Ádria Barros de Oliveira, Lucas Antunes Tambara, Fabio Malatesta, Fredrik Sturesson, Jan Andersson, Martin Ronnback, Fredrik Johansson, and Sandi Habinc – Cobham Gaisler AB
The GRSCRUB is an external Field Programmable Gate Array (FPGA) configuration supervisor developed by Cobham Gaisler as an Intellectual Property (IP) core. The GRSCRUB IP features different capabilities, such as programming and scrubbing, which prevents the accumulation of errors in the configuration memory of SRAM-based FPGAs. The GRSCRUB IP is currently compatible with the Xilinx Kintex UltraScale and Virtex-5 FPGA families. This white paper describes the GRSCRUB IP functionalities and evaluates the system by emulating faults in the target FPGA. Two evaluation designs are used: a static design and a design based on a LEON3FT processor core.

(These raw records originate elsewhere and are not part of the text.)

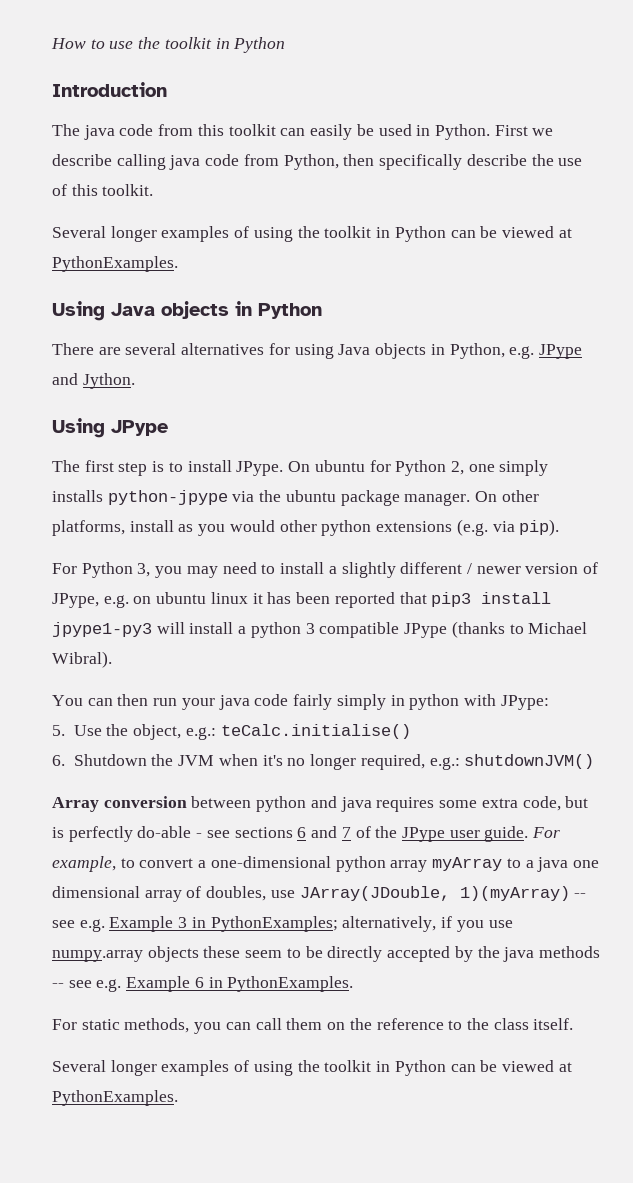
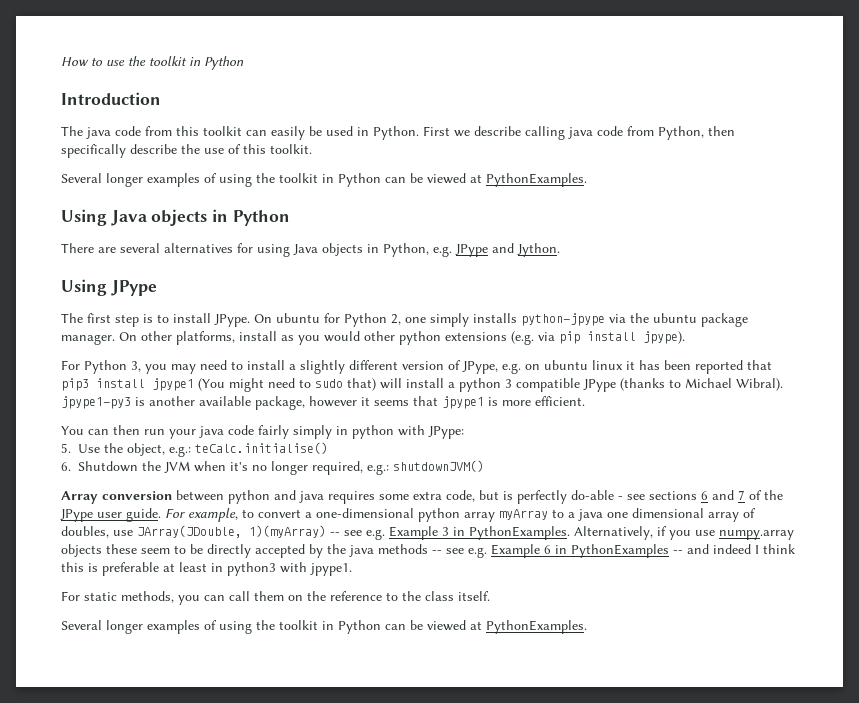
[519,519,560,536] pip). -> [559,331,685,344] pip install jpype).
[466,563,521,574] / newer -> (398, 365) none
[52,622,152,637] jpype1-py3 -> [152,378,376,392] jpype1 (You might need to sudo that)
(112, 659) none -> [61,396,585,410] jpype1-py3 is another available package, however it seems that jpype1 is more efficient.
[210,916,437,932] PythonExamples; alternatively, -> [469,526,653,540] PythonExamples. Alternatively,
[227,976,354,992] PythonExamples. -> [571,544,795,558] [61,562,352,576] PythonExamples -- and indeed I think this is preferable at least in python3 with jpype1.

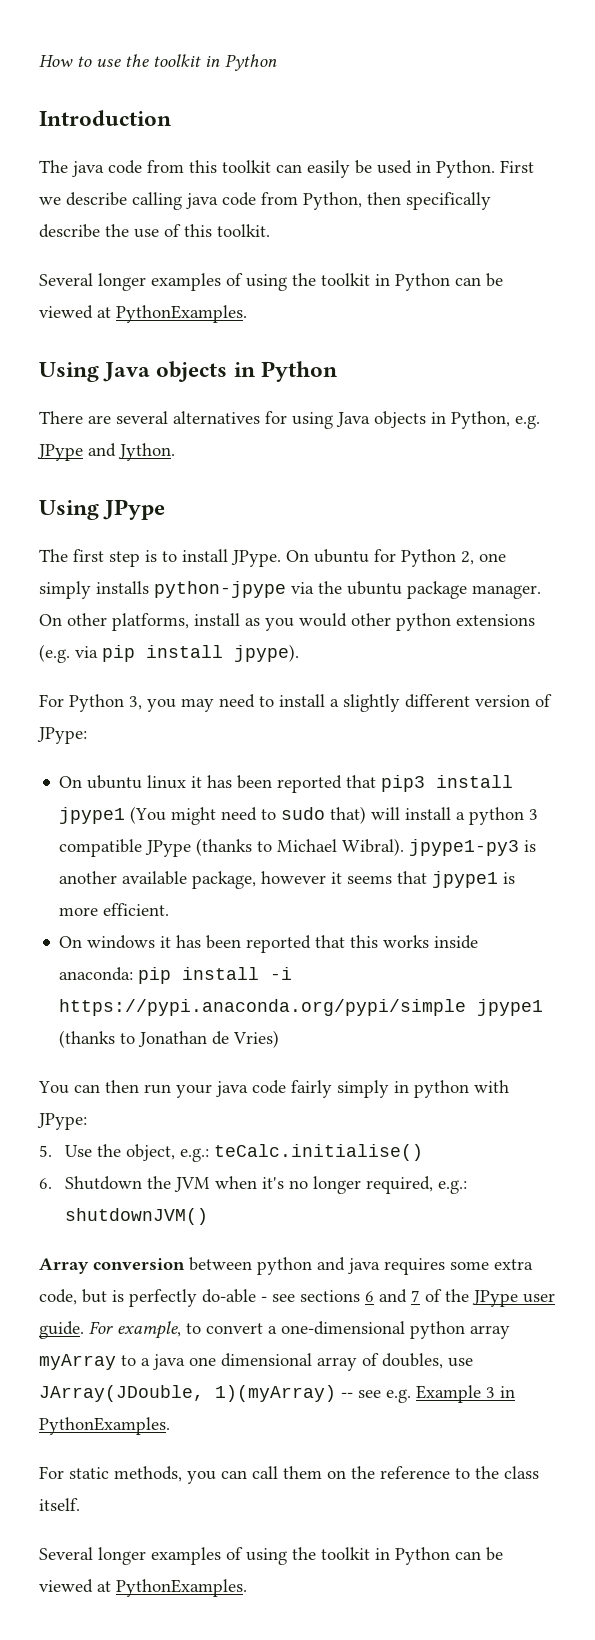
[462,361,540,374] JPype, e.g. on -> [37,727,87,744] [59,776,83,788] JPype: // On
(585, 401) none -> [59,935,479,953] [59,967,293,984] [59,999,544,1016] [59,1030,280,1048] // On windows it has been reported that this works inside anaconda: pip install -i https://pypi.anaconda.org/pypi/simple jpype1 (thanks to Jonathan de Vries)
[574,526,794,540] [61,544,795,558] [61,562,352,576] Alternatively, if you use numpy.array objects these seem to be directly accepted by the java methods -- see e.g. Example 6 in PythonExamples -- and indeed I think this is preferable at least in python3 with jpype1. -> (170, 1426) none

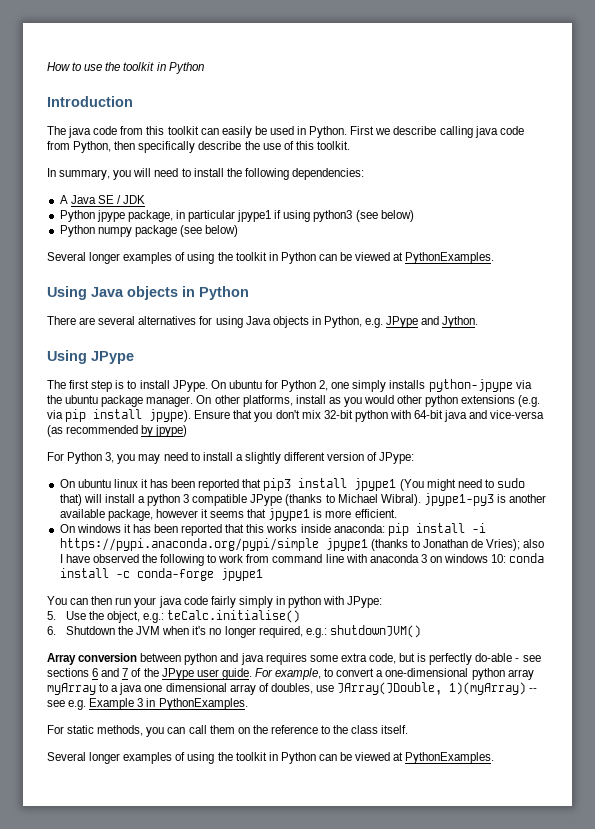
(270, 230) none -> [47,168,364,180] [59,195,146,204] [59,210,414,222] [59,225,239,237] // In summary, you will need to install the following dependencies: // A Java SE / JDK // Python jpype package, in particular jpype1 if using python3 (see below) // Python numpy package (see below)
(299, 653) none -> [194,410,545,422] [47,425,188,437] Ensure that you don't mix 32-bit python with 64-bit java and vice-versa (as recommended by jpype)
[233,1030,280,1048] Vries) -> [486,539,545,551] [59,553,545,566] [59,568,263,581] Vries); also I have observed the following to work from command line with anaconda 3 on windows 10: conda install -c conda-forge jpype1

The results demonstrate the GRSCRUB IP capability in correcting all faults injected in the FPGA configuration memory. In addition, in the case of the LEON3FT-based design, the GRSCRUB IP scrubbing operation allows uninterrupted software execution in the presence of correctable errors in the FPGA configuration memory by preventing the error build-up.
Scrubbing, GRSCRUB, GR716B, FPGA, UltraScale, Soft-error, SEE, Fault injection.
DEVICES operating in the space environment are vulnerable to ionizing particles that may affect the system and provoke errors. Even the space-grade Field Programmable Gate Arrays (FPGA) are susceptible to Single Event Effects (SEE) that may affect not only the user data but also the configuration memory of the device. Single Event Upsets (SEU) in the FPGA configuration memory may lead to persistent errors in the system, changing the architectural implementation of the design. Scrubbing is a well-known technique responsible for coping with errors in the configuration memory and avoiding their build-up.
Scrubbing can be defined as internal when the scrubber engine is embedded in the target FPGA being monitored, and external when the scrubber controller is located externally to the target FPGA in a different component. The literature presents several scrubbing implementations that mainly differ in the error detection, power consumption, resource usage, and correction speed [1-3]. The Xilinx Soft Error Mitigation Intellectual Property (SEM-IP)  is an internal scrubbing core compatible with most of Xilinx FPGAs. The SEM-IP main advantage is the high-speed for single error detection and correction. As demonstrated in , internal scrubbers are susceptible to get locked and have the correction capability compromised due to faults in the scrubber interface or multiple errors in the configuration memory. In this context, external scrubbers may provide higher robustness and the ability to deal with multiple errors.
The Cobham Gaisler’s GRSCRUB IP core is an external FPGA configuration supervisor that features programming and scrubbing capabilities, which prevents the accumulation of errors in the configuration memory of SRAM-based FPGAs. The GRSCRUB IP targets soft errors affecting the FPGA configuration memory, and it is able to detect and correct single and multiple errors. However, one must notice that the GRSCRUB IP does not avoid bit-flips from happening or its effects on the design, as well as other scrubbers. Therefore, additional mitigation techniques at design level are recommended to decrease the number of single points of failure in the system and increase the fault masking. Table I presents a comparison between the GRSCRUB IP and the SEM-IP.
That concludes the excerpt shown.